>_
EngineeringNotes
← Back to All Backend Concepts
Concept 02

HTTP Protocol

The foundational set of rules for transferring web data, enabling client-server communication via a request-response model.

01

Overview & Characteristics

HTTP (Hypertext Transfer Protocol) is typically built on top of TCP/IP and coordinates how text, images, JSON, and other formats are moved between a web server and a browser.

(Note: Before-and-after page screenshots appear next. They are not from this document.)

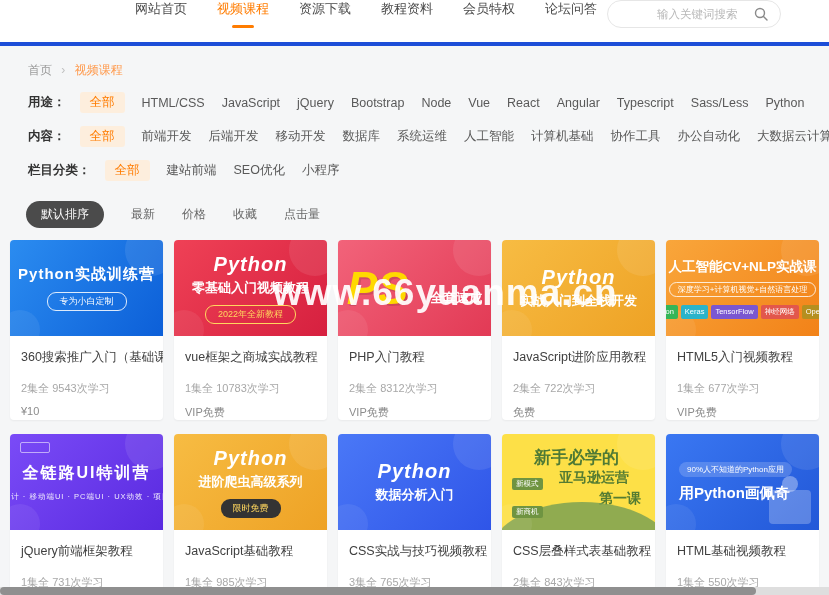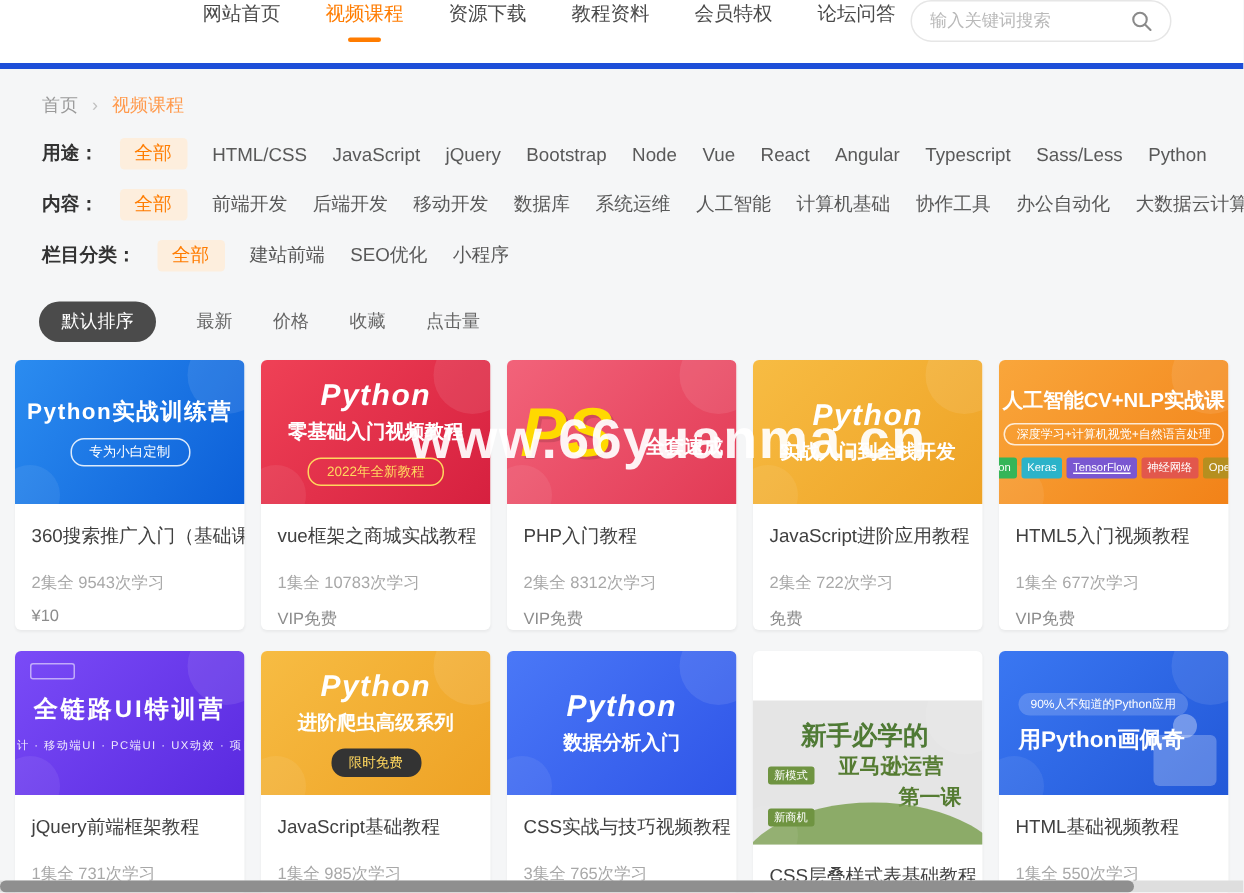--- a/index.html
+++ b/index.html
@@ -16,7 +16,7 @@
     bottom:-10px; width:22px; height:3px; border-radius:2px; background:#ff7c00; }
   .search { margin-left:auto; width:174px; height:28px; border:1px solid #e6e6e6; border-radius:15px;
     display:flex; align-items:center; background:#fff; padding:0 12px; }
-  .search input { border:none; outline:none; flex:1; font-size:11.5px; color:#333; background:transparent; min-width:0; }
+  .search input { border:none; outline:none; flex:1; font-size:11.5px; color:#333; background:transparent; min-width:0;margin-left:37px; }
   .search input::placeholder { color:#b9b9b9; }
   .search svg { flex:0 0 auto; }
 

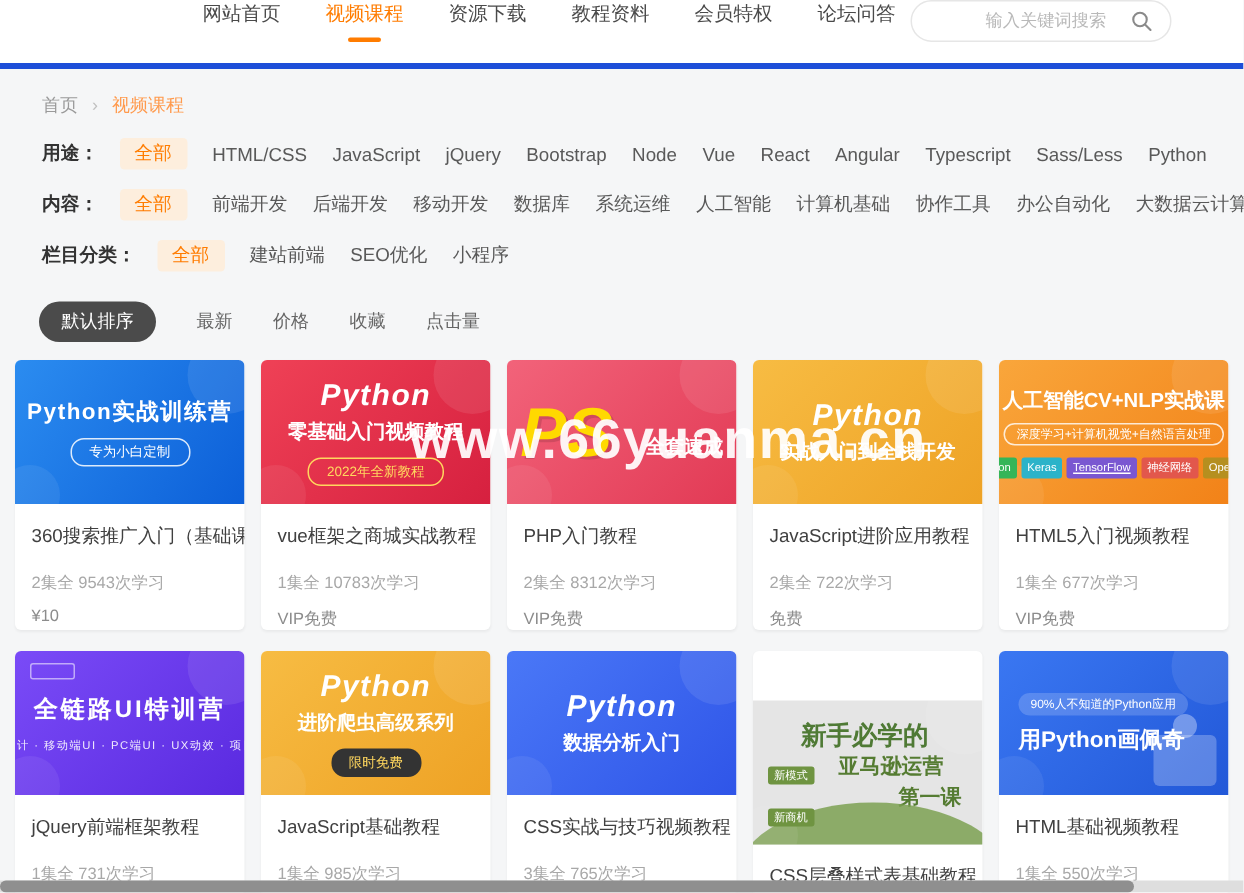--- a/index.html
+++ b/index.html
@@ -79,7 +79,7 @@
   .ai-tags { display:flex; gap:3px; margin-top:8px; z-index:1; }
   .ai-tag { font-size:7.5px; padding:2px 4px; border-radius:2px; color:#fff; white-space:nowrap; }
   .ai-tag:nth-child(1){ background:#35b558; } .ai-tag:nth-child(2){ background:#2bb3c9; }
-  .ai-tag:nth-child(3){ background:#7a57d1;text-decoration:underline; } .ai-tag:nth-child(4){ background:#e2574c; }
+  .ai-tag:nth-child(3){ background:#7a57d1; } .ai-tag:nth-child(4){ background:#e2574c; }
   .ai-tag:nth-child(5){ background:#b58f1f; }
 
   .ui-corner { position:absolute; top:8px; left:10px; width:30px; height:11px;

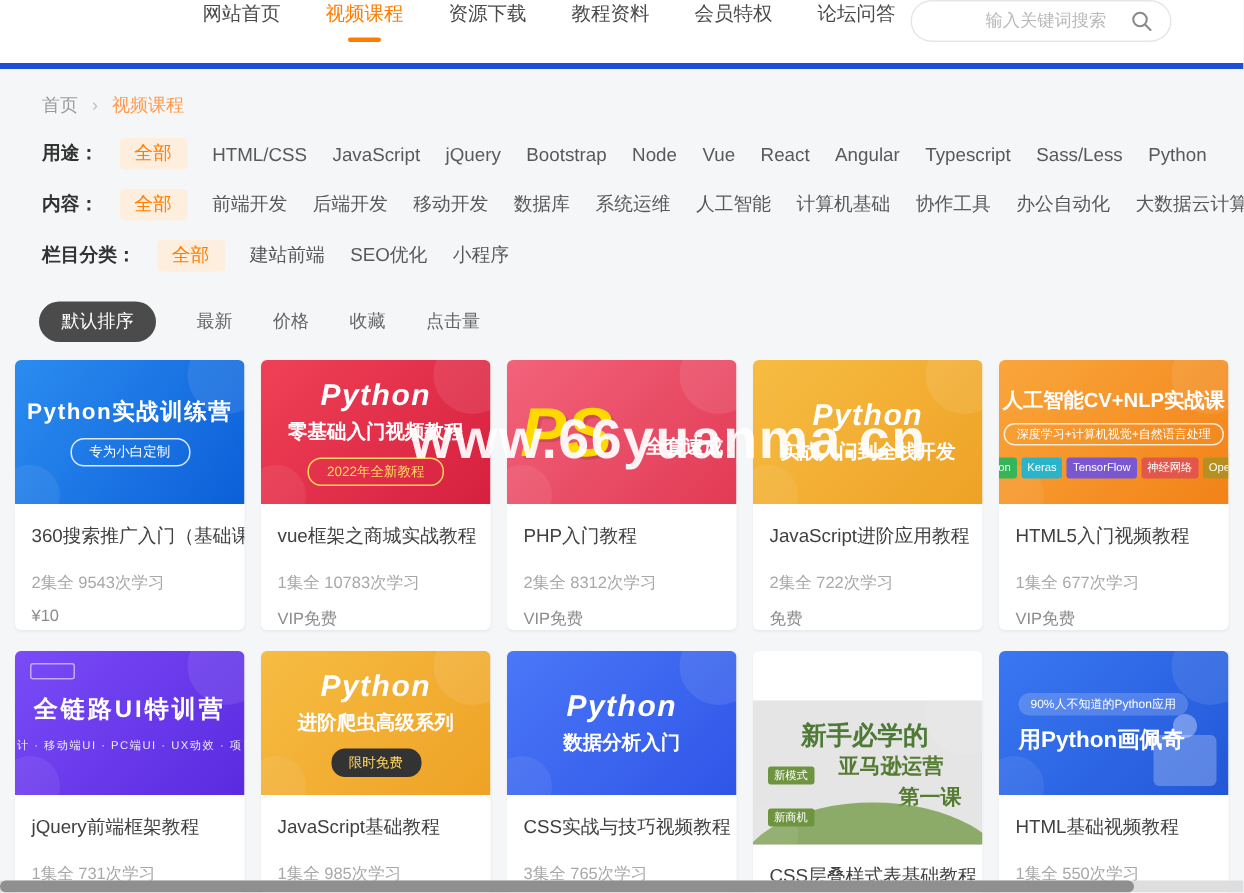--- a/index.html
+++ b/index.html
@@ -57,7 +57,7 @@
   .t-orange { background:linear-gradient(135deg,#f9a63b,#f28218); }
   .t-purple { background:linear-gradient(135deg,#7a4bf7,#5a2ae0); }
   .t-blue2  { background:linear-gradient(135deg,#4a78f7,#2f55e8); }
-  .t-cream  { background:#e5e5e5;margin-top:33px; }
+  .t-cream  { background:#fde047; }
   .t-blue3  { background:linear-gradient(135deg,#3a77f2,#2258d8); }
 
   .th-main  { font-weight:bold; font-size:15px; letter-spacing:1px; white-space:nowrap; z-index:1; }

Security Note: While HTTP sends data in plain text, HTTPS adds a crucial layer of TLS/SSL encryption.

Stateless

  • No memory of past interactions. Every request is completely independent.
  • On each request, all necessary metadata must be provided.
  • Simple to build and highly scalable as the server doesn't need to track state across requests.

🤝 Client-Server Model

  • Usually a web browser or app initiates communication by sending a request.
  • Communication is strictly initiated by the client. The server simply responds.
02

The Evolution of HTTP

HTTP/0.9 & HTTP/1.0 (1991, 1996)

The very early web. HTTP/1.0 introduced the concept of HTTP headers and status codes. Every request required a new, completely discrete TCP connection.

HTTP/1.1 (1997)

Introduced Persistent Connections (Keep-Alive). A single TCP connection could remain open to serve multiple HTTP requests, massively improving performance.

HTTP/2 (2015)

Introduced Multiplexing allowing multiple requests and responses to be sent simultaneously over a single TCP connection. Also added support for header compression.

HTTP/3 (2019/2022)

A massive architectural shift. It abandons TCP entirely and runs on top of QUIC (which uses UDP), virtually eliminating connection setup latency and head-of-line blocking.

03

HTTP Headers Deep Dive

Client → Server

Request Headers

User-Agent

Identifies the client software originating the request (e.g. Chrome Browser, Postman, a mobile app).

Authorization

Sends credentials, often JWTs or bearer tokens, to authenticate the user.

Cookie

Contains previously stored cookies sent back to the server.

Accept

Informs the server what kind of content format the client is expecting to receive (e.g. application/json).

Both Ways

General Headers

Date
Cache-Control
Connection
Payload Info

Representation Headers

Content-Type
Content-Length
Content-Encoding
ETag
Server → Client Guidelines

🔐 Security Headers

Strict-Transport-Security

(HSTS): Ensures the client only communicates with the server over HTTPS, actively preventing protocol downgrade attacks.

Content-Security-Policy

(CSP): Restricts the sources from which content like JavaScript, CSS, and images can be loaded, helping prevent cross-site scripting (XSS) attacks.

X-Frame-Options

Prevents the web page from being embedded in an iframe, mitigating clickjacking attacks.

X-Content-Type-Options

Ensures that the browser does not try to guess the MIME type of the content, preventing MIME type sniffing attacks.

Set-Cookie

Secures cookies by making them inaccessible to JavaScript using the HttpOnly flag, and ensuring they are sent only over encrypted HTTPS connections using the Secure flag.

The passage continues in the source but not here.